Daytime sleepiness evaluation. Daytime sleepiness was evaluated using a modified multiple sleep latency test (mMSLT), performed 2h after waking up. In quiet room, the lights were turned off 3 times for a duration of 20min, 1h apart (light-OFF sessions at 10 am, 11 am and 12 am). mMSLT was performed twice a week in healthy state until a minimum of ten experimentations were acquired and all along the parkinsonian syndrome induction for a minimum of ten experimentations in presymptomatic and symptomatic state. SL was determined if a 30s epoch of scorable sleep was observed. If no sleep onset was observed, SL was designated to be 20min as used in human and NHP studies51,52. The two wake stages A and W were pooled together and the two light sleep stages S1 and S2 were pooled together. The following parameters were calculated for each 20min period of light-OFF session: SL (min), duration of wake and sleep (min).
REM sleep heart rate variability analysis. 12 epochs of 2min of EMG during REM sleep were randomly pick up including the perception of the cardiac R peak which gives us an electrocardiogram-like. For each epoch, beat-to-beat (RR) variability was analysed in the time domain including the mean RR (meanNN) interval and its standard deviation (StdNN) and the coefficient of variation of RR intervals |[StdNN/MeanNN] x 100| showing the relative extent of the data. Poincaré plot, which portrays the relationship between successive RR intervals (RRn+1 interval plotted against the preceding one RRn) was done. This plot provides summary information about RR interval and density distribution which are considered as general measures of heart rate variability.
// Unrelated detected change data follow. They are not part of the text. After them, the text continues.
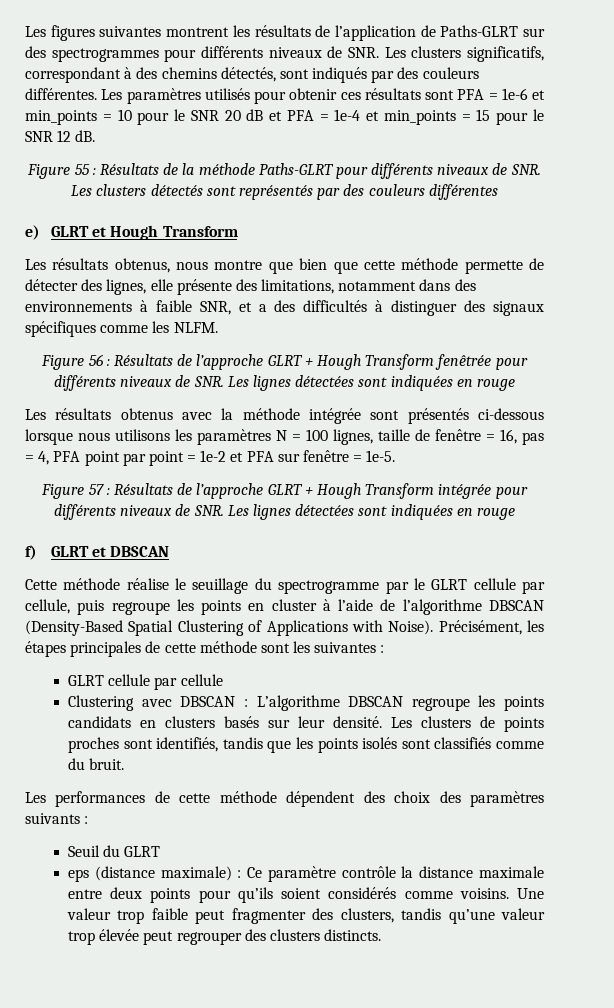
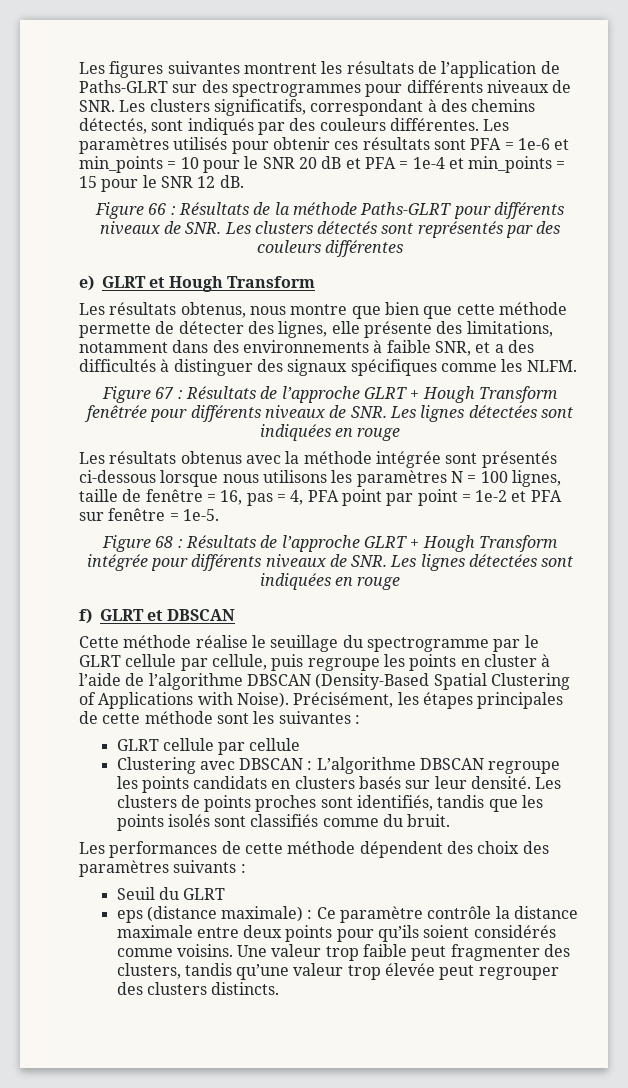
- Figure 55 : Résultats de la méthode Paths-GLRT pour différents niveaux de SNR. Les clusters détectés sont représentés par des couleurs différentes
+ Figure 66 : Résultats de la méthode Paths-GLRT pour différents niveaux de SNR. Les clusters détectés sont représentés par des couleurs différentes
- Figure 56 : Résultats de l’approche GLRT + Hough Transform fenêtrée pour différents niveaux de SNR. Les lignes détectées sont indiquées en rouge
+ Figure 67 : Résultats de l’approche GLRT + Hough Transform fenêtrée pour différents niveaux de SNR. Les lignes détectées sont indiquées en rouge
- Figure 57 : Résultats de l’approche GLRT + Hough Transform intégrée pour différents niveaux de SNR. Les lignes détectées sont indiquées en rouge
+ Figure 68 : Résultats de l’approche GLRT + Hough Transform intégrée pour différents niveaux de SNR. Les lignes détectées sont indiquées en rouge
Statistical analysis. Standard statistical methods using GraphPad Prism 8 were applied. A Kruskal–Wallis test followed by Dunn’s multiple comparisons test was used for the comparison of sleep parameters at healthy, presymptomatic and symptomatic states. Data are presented as mean ± standard error of the mean (SEM) and the statistical significance was considered at a probability (p) value ≤0.05.